Resmî görevi yanında Bursa’da Ferâ­izcizâde Matbaası adıyla Özel bir mat­baa kuran Mehmed Şâkir, bu şehirde ya­yımlanmış ilk dergi olan Nilüfer (1886-1891) ile Gündoğdu (1894) adlı mecmua­ları çıkarmıştır.
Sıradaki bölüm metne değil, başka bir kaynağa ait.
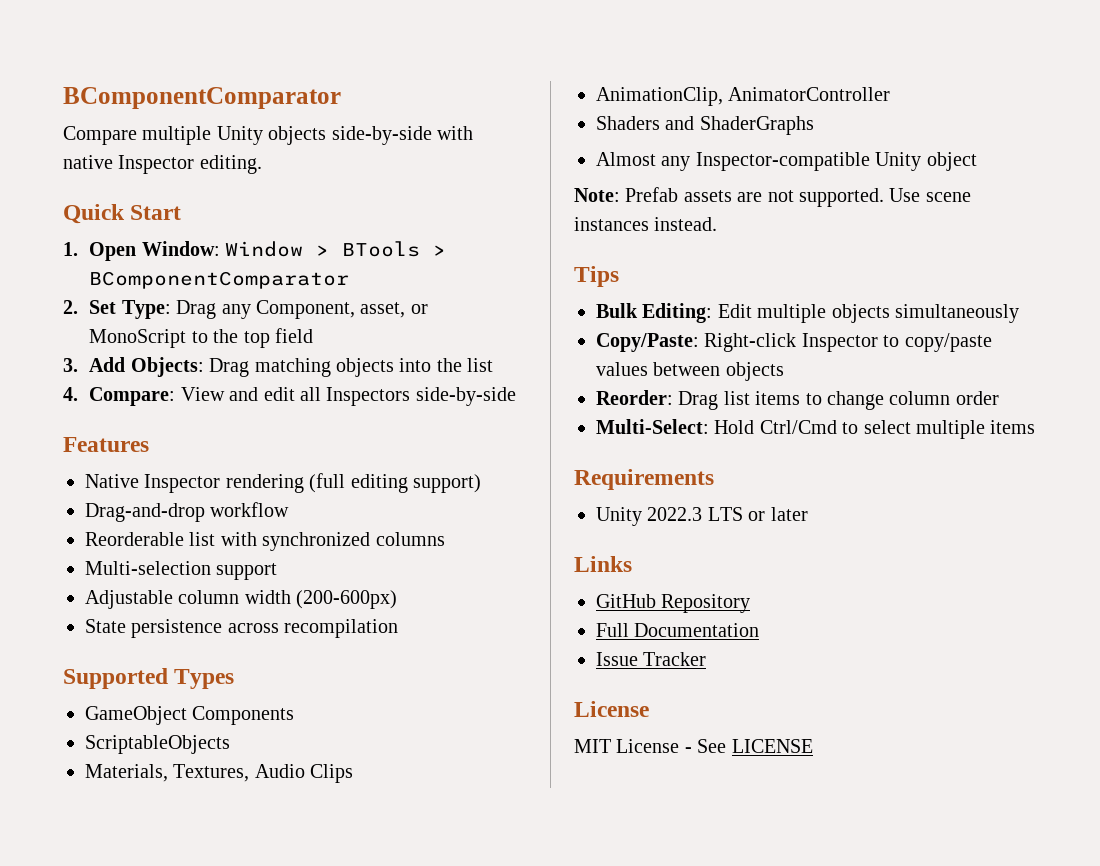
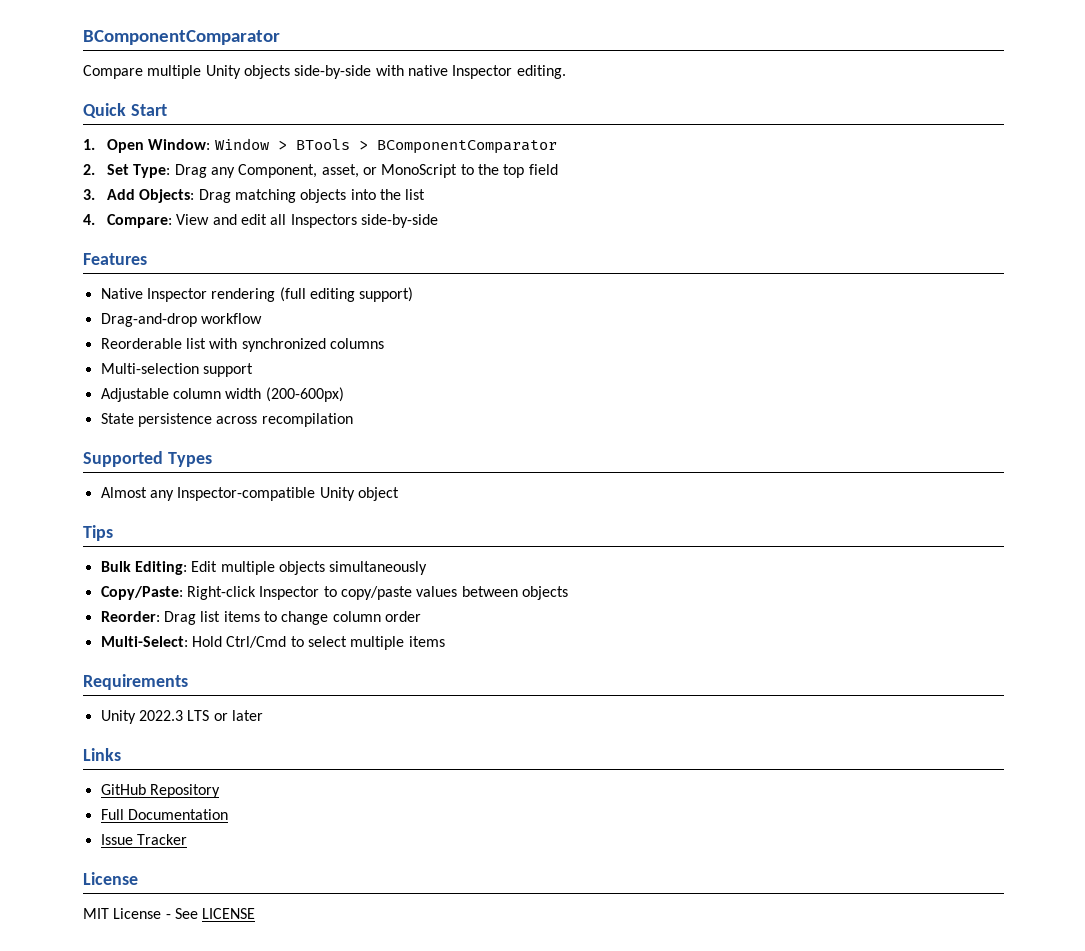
- GameObject Components
- ScriptableObjects
- Materials, Textures, Audio Clips
- AnimationClip, AnimatorController
- Shaders and ShaderGraphs
- Note: Prefab assets are not supported. Use scene instances instead.

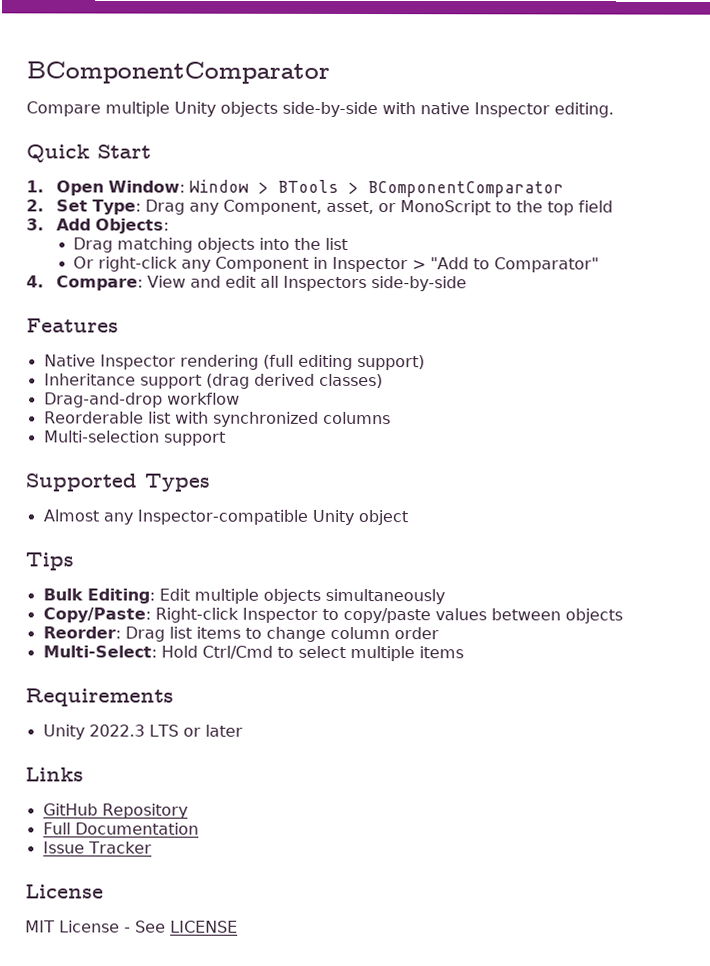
- 3. Add Objects: Drag matching objects into the list
+ 3. Add Objects:
+ Drag matching objects into the list
+ Or right-click any Component in Inspector > "Add to Comparator"
+ Inheritance support (drag derived classes)
- Adjustable column width (200-600px)
- State persistence across recompilation

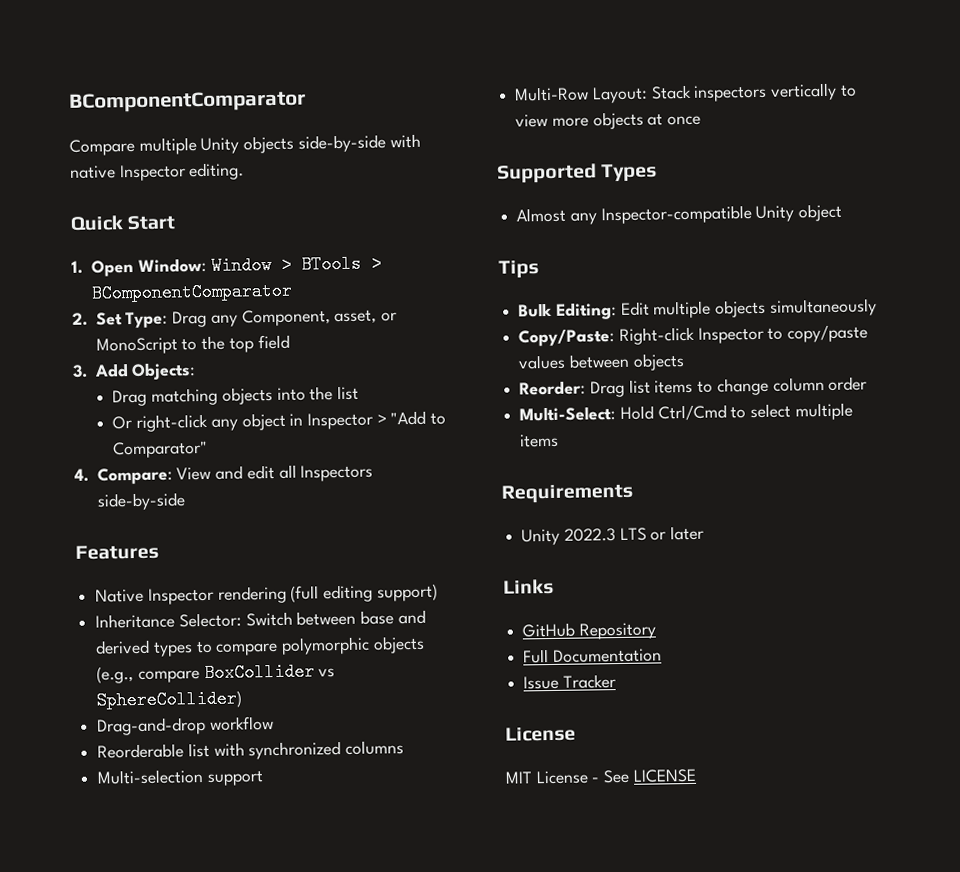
- Or right-click any Component in Inspector > "Add to Comparator"
+ Or right-click any object in Inspector > "Add to Comparator"
- Inheritance support (drag derived classes)
+ Inheritance Selector: Switch between base and derived types to compare polymorphic objects (e.g., compare BoxCollider vs SphereCollider)
+ Multi-Row Layout: Stack inspectors vertically to view more objects at once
Nilüfer dergisindeki ya­zılarında dönemin diğer yazarları gibi daha çok Batı ile Doğu arasında bir den­ge kurmaya çalışan Ferâizcizâde bura­da Arap ve Acem atasözlerinden çeviri­ler, İslâmiyet’le ilgili hikâye ve kıssalar, astronomi ve sanayi üzerine makaleler, Batı dillerinden çeşitli tercümeler ve ti­yatro incelemeleri yayımlamış, Gündoğ­du’da ise “dilde tasfiyeciIik” görüşüne uygun bir anlayışla kaleme aldığı ince­lemelere yer vermiştir.

Ferâizcizâde gerek yaşadığı dönem­de gerekse günümüzde fazla bir şöhre­te sahip olmamakla beraber sade Türk­çe’si ve sağlam tiyatro anlayışıyla günü­müz sahnelerinde de rahatça oynanabi­lecek bazı oyunlar yazmıştır. Ancak bu oyunların o zamanlar sahnelenip sahne­lenmediği konusunda henüz kesin bil­giler mevcut değildir. Ferâizcizâde, Ahmed Vefik Paşa’ya Bursa valiliği yılların­da (1879-1882) tiyatro çalışmalarında yar­dım etmiş, Bursa’daki Fasulyacıyan Kum­panyası mensuplarına diksiyon ve ede­biyat dersleri vermiştir.

Eserlerinde geleneksel komedi anla­yışıyla Batı türü komedi arasında tutar­lı bir denge kurmaya çalışan Ferâizcizâde yerli bir doku içinde yerli gelenek ve kişilere uygun örnekler vermiş, Os­manlı toplumunu ve insanını inceleyip eleştirmiştir. Metin And. onun bu yönüy­le Tanzimat tiyatrosunun komedi ala­nındaki en başarılı eserlerini ortaya koy­duğunu söyler. Bütün oyunlarında “sah­ne” terimi yerine “ma’raz”, “perde” ye­rine “fasıl”, “meclis” yerine ise “bâb” te­rimlerini kullanmış, ayrıca konuşmala­rın çeşitlerini birtakım işaretlerle göstermiştir.